2. Description of the Prior Art
The microphone receives various kinds of noises and sounds depending on use environments and a quality of receiving a target sound is frequently reduced or the target sound can not be frequently recognized. Accordingly, various countermeasures have been considered so as to reduce or prevent mixing of the noise and sound into the target sound.
The countermeasures mentioned above can be broadly classified into countermeasures by electric means and countermeasures by mechanical means. The countermeasures by the electric means is structured such as to remove an electric signal component on the basis of the noise and sound from an electric signal output by converting vibrations such as a sound pressure or the like by means of the microphone. In the countermeasures by the electric means, a process circuit there for is required and two microphones are commonly used as disclosed in Japanese Patent Laid-Open Gazette Nos. 57-119594 and 5-191884. Accordingly, the structure is effective with respect to a microphone fixed and placed to a specific place but can not be applied to a microphone used by being moved to unspecified places, particularly, a close-talking type microphone.
The countermeasures by the mechanical means includes a structure having a main object of removing a so-called wind noise such as a flight noise, a pop noise and the like by placing an open cell foamed body between a vibrating body and a cap disposed in a front surface thereof, as disclosed in Japanese Unexamined Patent Laid-Open Gazette Nos. 54-155820, 55-73195, 56-87998 and 8-322096. Further, as disclosed in Japanese Patent Laid-Open Gazette Nos. 56-27598 and 56-52993, there is a structure having a main object of preventing a so-called vibration sound generated by a mechanical vibration from outside by holding a microphone unit having a vibration body and an electric conversion portion in a case with employing an elastic material or a magnetic material in a floating state. Further, as disclosed in Japanese Patent Laid-Open Gazette No. 6-90491, there is a structure having a main object of shutting a loud sound by improving a close attaching property with respect to a close attaching type microphone such as a throat microphone, an ear-hole microphone, a bone conduction microphone or the like.
The structure in which the mechanical means is applied to the microphone itself as the sound countermeasure has an advantage that the microphone itself can be moved to an unspecified place and can be optionally used. However, in a place where a sound is too loud to normally talk or communicate over the telephone, in particular, a sound having a frequency and a sound pressure level equal to or more than those of a human voice is generated, such as a plant under operation, a construction field, a flying airplane, a running vehicle or the like, these loud sounds can not be shut by the structure mentioned above having the main object of preventing the wind noise and the vibration noise. Further, in the case of applying the structure of the close attaching type microphone to the close-talking type microphone to which the mouth is moved in close to talk, the structure has no effect against the loud sound.

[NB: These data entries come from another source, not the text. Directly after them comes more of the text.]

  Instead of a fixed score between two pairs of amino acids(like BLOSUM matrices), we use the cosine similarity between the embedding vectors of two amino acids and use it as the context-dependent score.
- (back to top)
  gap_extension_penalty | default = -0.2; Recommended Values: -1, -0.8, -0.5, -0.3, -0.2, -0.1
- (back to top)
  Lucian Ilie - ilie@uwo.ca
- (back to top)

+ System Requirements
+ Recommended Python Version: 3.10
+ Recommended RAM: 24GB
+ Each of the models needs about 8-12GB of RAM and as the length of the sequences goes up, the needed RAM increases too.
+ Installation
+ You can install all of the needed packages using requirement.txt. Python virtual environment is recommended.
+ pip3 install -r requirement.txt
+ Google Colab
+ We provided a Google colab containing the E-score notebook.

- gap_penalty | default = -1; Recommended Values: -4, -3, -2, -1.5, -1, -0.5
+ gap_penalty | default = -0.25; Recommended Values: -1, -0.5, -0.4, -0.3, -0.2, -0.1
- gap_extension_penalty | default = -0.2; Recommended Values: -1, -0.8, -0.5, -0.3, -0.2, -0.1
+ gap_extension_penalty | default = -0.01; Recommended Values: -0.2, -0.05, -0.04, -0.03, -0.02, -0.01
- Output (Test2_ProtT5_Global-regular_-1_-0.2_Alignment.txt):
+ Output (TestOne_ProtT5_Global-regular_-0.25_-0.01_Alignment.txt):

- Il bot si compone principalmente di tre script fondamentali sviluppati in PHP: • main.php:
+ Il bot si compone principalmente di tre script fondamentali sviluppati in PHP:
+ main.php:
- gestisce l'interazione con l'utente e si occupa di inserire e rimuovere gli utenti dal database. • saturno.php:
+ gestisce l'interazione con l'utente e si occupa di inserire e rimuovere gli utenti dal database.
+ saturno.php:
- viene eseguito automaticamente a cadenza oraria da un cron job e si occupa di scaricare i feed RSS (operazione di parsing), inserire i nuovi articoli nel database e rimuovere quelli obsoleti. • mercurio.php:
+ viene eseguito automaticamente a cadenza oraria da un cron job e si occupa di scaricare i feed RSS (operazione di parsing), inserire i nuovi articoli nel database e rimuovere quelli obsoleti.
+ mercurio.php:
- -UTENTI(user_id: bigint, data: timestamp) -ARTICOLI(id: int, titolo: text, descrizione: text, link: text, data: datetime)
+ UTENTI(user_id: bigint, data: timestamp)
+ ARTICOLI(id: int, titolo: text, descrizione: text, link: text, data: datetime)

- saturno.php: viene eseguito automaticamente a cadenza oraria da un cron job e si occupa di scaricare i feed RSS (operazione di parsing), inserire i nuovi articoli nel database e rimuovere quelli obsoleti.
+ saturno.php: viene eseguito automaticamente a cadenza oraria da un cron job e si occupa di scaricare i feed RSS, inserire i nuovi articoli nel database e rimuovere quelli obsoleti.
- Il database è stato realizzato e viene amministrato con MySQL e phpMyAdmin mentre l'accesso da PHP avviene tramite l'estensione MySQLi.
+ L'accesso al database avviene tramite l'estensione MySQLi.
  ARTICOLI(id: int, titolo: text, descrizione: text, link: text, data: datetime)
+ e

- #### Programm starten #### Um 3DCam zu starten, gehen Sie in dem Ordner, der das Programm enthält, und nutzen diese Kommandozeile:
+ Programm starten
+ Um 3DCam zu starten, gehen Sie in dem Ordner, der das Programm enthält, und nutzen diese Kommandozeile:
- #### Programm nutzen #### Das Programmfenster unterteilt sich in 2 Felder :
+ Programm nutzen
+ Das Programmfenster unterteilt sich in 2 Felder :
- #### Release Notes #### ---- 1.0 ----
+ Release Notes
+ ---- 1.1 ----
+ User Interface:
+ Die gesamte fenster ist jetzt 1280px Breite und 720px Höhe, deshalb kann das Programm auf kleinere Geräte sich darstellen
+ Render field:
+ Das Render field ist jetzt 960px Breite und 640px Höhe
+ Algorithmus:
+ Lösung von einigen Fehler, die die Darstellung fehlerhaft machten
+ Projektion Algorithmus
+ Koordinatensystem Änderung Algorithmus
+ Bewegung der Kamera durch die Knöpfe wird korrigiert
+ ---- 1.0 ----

An object of the present invention is to provide a close-talking type microphone which can shut a sound under a loud sound environment, does not make it hard or impossible for receivers to recognize a target sound due to a significant reduction of a quality of receiving the target sound, and does not accompany the problems mentioned above.
In order to achieve the problems mentioned above, in accordance with the present invention, there is provided a microphone comprising:
an outer casing having an open front surface;
an inner casing having a front wall provided with a sound hole in a center portion, the front wall closing the front surface, having a space on a peripheral surface and a rear surface, and inserted to the outer casing;
a sound pressure-electricity conversion unit fitted and held in the inner casing so as to direct a vibrating body toward the sound hole; and
a porous cap member covering the front surface of the front wall,
wherein the inner casing is made of a vibration isolating material, and the space is filled with a sound absorbing material constituted of a fiber laminated material.
The sound absorbing material charged in the space between the outer casing and the inner casing so as to surround the peripheral side surface and the rear surface of the sound pressure-electricity conversion unit has a significantly complex labyrinthine gap in comparison with the open cell foamed body, and irregularly disperses the sound pressure corresponding to a wave motion of the air so as to absorb. Further, the inner casing made of the vibration isolating material damps a vibration generated by the sound pressure passing through the sound absorbing material. Accordingly, it is possible to widely reduce or prevent the noise and the sound entering from the periphery through the outer casing from vibrating the vibrating body.
Further, the noise and the sound from the forward direction is shut by a speaker and does not reach the front surface of the microphone, so that the noise and the sound except the target sound hardly passes through the sound hole by speaking with positioning the mouth close to the cap member. Further, the front wall of the inner casing serves to damp the vibration generated by the noise and the sound going to enter from the front oblique direction, and in the case that the open cell foamed body is provided between the front wall and the sound pressure-electricity conversion unit or (and) the cap member, the shutting function of the noise and sound is more improved.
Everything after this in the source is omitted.